Below are entries; output exactly the lines from the one with "[33,311,814,394] ANADIVE observa" to the one with "[33,423,886,550] Dos generales", both included, and nothing else.

[[ DATASET CONTENT open ]]

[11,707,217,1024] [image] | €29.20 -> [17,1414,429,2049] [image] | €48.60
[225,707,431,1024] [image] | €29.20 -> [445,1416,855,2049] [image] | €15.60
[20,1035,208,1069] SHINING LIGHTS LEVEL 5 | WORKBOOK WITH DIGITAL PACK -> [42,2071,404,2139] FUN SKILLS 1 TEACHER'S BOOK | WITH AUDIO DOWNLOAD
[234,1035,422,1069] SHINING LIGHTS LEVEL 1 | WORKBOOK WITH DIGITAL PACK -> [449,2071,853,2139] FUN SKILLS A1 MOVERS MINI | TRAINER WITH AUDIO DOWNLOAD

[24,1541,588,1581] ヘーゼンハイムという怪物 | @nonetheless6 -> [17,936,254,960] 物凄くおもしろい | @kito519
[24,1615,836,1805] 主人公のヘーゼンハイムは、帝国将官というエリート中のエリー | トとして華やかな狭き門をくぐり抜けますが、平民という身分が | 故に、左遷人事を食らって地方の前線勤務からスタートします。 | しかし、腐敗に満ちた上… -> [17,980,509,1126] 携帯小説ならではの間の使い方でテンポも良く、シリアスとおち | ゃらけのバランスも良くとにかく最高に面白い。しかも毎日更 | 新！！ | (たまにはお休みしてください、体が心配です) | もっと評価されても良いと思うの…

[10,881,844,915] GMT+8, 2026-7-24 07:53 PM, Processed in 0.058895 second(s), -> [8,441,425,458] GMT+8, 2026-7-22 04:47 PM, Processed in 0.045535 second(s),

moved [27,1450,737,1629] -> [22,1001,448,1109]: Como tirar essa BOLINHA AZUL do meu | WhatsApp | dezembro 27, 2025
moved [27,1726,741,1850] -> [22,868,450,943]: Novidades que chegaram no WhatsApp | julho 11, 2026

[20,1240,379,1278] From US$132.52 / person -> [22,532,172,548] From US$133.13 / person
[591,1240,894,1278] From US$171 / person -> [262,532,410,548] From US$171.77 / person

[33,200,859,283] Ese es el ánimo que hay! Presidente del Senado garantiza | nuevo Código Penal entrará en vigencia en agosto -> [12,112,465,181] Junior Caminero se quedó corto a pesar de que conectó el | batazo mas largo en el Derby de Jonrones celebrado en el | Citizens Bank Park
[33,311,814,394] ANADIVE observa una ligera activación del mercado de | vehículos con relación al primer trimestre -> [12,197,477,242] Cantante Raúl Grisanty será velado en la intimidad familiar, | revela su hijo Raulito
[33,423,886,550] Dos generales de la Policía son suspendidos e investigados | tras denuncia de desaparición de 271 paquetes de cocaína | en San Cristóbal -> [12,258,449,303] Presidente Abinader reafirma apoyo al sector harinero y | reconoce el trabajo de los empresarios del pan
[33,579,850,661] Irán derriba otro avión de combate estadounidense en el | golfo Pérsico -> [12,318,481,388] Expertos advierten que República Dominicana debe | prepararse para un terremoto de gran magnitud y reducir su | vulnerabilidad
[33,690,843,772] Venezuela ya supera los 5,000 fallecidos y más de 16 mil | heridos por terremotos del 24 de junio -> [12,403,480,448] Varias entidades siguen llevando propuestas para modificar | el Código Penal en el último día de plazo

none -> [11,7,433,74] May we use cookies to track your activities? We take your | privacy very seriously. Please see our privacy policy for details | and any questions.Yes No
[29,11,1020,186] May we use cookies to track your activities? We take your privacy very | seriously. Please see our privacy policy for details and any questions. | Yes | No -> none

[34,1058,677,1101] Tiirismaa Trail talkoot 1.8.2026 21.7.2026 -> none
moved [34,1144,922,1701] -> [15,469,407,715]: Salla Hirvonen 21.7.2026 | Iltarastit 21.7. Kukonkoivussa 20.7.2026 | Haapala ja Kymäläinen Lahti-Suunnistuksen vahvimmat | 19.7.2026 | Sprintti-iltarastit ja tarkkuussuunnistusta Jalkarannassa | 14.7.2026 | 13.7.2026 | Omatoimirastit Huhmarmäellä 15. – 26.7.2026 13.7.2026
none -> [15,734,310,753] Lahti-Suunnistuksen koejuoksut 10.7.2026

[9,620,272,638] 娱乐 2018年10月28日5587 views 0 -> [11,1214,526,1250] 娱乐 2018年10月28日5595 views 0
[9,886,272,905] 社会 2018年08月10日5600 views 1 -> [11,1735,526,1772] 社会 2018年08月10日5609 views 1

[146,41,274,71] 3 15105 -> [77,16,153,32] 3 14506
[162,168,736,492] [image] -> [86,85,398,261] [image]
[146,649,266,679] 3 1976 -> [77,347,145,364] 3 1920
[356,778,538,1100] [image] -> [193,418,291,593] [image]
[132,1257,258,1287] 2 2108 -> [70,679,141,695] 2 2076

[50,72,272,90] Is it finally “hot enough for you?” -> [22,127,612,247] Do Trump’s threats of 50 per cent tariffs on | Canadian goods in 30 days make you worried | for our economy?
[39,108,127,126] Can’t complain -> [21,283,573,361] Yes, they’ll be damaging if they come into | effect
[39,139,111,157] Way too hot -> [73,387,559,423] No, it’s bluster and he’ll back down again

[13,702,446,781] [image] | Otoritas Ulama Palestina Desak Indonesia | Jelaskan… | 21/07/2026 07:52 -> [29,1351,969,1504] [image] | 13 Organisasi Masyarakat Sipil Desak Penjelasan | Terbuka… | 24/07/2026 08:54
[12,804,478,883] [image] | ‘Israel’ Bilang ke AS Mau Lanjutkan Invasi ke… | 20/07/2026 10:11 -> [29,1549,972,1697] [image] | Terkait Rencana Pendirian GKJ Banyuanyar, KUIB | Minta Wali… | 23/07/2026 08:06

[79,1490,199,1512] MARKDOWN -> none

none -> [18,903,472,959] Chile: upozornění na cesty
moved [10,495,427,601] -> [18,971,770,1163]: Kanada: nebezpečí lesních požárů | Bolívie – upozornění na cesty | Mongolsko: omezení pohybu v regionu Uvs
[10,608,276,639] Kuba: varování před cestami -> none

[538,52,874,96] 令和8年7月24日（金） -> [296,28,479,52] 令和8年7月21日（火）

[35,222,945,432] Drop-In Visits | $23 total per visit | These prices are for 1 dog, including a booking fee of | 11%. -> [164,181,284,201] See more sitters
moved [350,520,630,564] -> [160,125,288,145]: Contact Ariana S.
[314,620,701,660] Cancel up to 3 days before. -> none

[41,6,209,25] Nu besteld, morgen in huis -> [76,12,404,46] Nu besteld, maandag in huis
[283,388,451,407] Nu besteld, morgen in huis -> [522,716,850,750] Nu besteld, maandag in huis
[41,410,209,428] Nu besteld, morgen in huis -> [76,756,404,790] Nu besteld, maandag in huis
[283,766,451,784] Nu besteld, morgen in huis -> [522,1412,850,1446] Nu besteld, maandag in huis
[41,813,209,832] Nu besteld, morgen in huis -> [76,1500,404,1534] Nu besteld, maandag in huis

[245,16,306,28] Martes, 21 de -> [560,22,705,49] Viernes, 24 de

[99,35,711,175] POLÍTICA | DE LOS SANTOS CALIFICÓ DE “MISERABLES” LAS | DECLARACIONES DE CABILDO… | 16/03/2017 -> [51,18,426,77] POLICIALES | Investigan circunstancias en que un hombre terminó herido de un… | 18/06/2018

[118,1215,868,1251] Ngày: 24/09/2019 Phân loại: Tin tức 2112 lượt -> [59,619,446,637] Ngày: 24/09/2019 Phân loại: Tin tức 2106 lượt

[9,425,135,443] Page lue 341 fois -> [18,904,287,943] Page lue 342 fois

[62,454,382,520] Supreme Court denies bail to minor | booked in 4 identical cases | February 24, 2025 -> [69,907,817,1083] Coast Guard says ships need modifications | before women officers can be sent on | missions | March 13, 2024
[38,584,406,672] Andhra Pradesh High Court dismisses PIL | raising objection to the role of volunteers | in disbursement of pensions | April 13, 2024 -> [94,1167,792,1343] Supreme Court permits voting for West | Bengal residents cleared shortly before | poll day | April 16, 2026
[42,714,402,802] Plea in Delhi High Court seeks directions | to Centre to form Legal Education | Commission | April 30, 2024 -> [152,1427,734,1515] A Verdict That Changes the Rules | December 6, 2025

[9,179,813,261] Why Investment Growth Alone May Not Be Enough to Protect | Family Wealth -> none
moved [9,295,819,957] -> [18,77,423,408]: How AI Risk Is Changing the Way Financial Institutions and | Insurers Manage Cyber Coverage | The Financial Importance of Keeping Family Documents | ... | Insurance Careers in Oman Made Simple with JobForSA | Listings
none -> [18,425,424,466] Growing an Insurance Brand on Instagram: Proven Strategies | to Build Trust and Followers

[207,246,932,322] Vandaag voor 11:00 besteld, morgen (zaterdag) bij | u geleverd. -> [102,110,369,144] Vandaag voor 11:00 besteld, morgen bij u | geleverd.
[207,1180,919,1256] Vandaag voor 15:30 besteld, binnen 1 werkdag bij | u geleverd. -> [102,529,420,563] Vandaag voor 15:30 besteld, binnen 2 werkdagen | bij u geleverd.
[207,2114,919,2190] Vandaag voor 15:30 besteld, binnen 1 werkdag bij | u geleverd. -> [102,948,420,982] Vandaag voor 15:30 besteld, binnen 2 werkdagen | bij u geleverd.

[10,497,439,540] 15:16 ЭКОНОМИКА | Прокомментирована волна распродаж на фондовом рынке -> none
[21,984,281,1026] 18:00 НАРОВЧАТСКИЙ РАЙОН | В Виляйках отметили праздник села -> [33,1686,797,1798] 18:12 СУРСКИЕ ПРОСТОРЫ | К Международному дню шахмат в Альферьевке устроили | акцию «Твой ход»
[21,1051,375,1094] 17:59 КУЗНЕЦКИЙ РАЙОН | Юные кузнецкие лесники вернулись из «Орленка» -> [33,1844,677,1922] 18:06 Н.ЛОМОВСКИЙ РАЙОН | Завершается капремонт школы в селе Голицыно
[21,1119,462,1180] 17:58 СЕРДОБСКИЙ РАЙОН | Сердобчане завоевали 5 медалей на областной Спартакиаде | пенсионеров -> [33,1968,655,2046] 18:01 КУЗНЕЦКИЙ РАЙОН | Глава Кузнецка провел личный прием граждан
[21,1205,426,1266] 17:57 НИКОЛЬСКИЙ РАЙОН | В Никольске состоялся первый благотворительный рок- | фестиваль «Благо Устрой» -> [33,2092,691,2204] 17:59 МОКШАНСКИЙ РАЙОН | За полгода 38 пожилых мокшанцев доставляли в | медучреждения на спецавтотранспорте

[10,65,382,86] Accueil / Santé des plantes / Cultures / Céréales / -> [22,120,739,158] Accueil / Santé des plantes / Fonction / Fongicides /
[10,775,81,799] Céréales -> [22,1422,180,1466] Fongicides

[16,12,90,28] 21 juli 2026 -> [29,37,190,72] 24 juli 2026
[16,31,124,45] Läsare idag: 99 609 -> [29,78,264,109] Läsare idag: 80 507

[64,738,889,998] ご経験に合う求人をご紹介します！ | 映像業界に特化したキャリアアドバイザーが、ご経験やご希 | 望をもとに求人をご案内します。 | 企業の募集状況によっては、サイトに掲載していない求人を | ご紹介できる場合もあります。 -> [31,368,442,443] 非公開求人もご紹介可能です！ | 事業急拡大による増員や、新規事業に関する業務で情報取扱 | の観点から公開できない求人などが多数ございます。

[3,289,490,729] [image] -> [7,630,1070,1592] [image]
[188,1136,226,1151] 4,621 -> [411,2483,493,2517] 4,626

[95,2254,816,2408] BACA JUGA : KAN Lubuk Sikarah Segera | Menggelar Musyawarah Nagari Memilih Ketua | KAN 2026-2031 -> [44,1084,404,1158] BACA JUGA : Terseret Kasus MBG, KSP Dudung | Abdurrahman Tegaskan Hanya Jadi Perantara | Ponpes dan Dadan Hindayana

[[ DATASET CONTENT closed ]]

§ **ANSWER FOR THIS EXERCISE**:
[33,311,814,394] ANADIVE observa una ligera activación del mercado de | vehículos con relación al primer trimestre -> [12,197,477,242] Cantante Raúl Grisanty será velado en la intimidad familiar, | revela su hijo Raulito
[33,423,886,550] Dos generales de la Policía son suspendidos e investigados | tras denuncia de desaparición de 271 paquetes de cocaína | en San Cristóbal -> [12,258,449,303] Presidente Abinader reafirma apoyo al sector harinero y | reconoce el trabajo de los empresarios del pan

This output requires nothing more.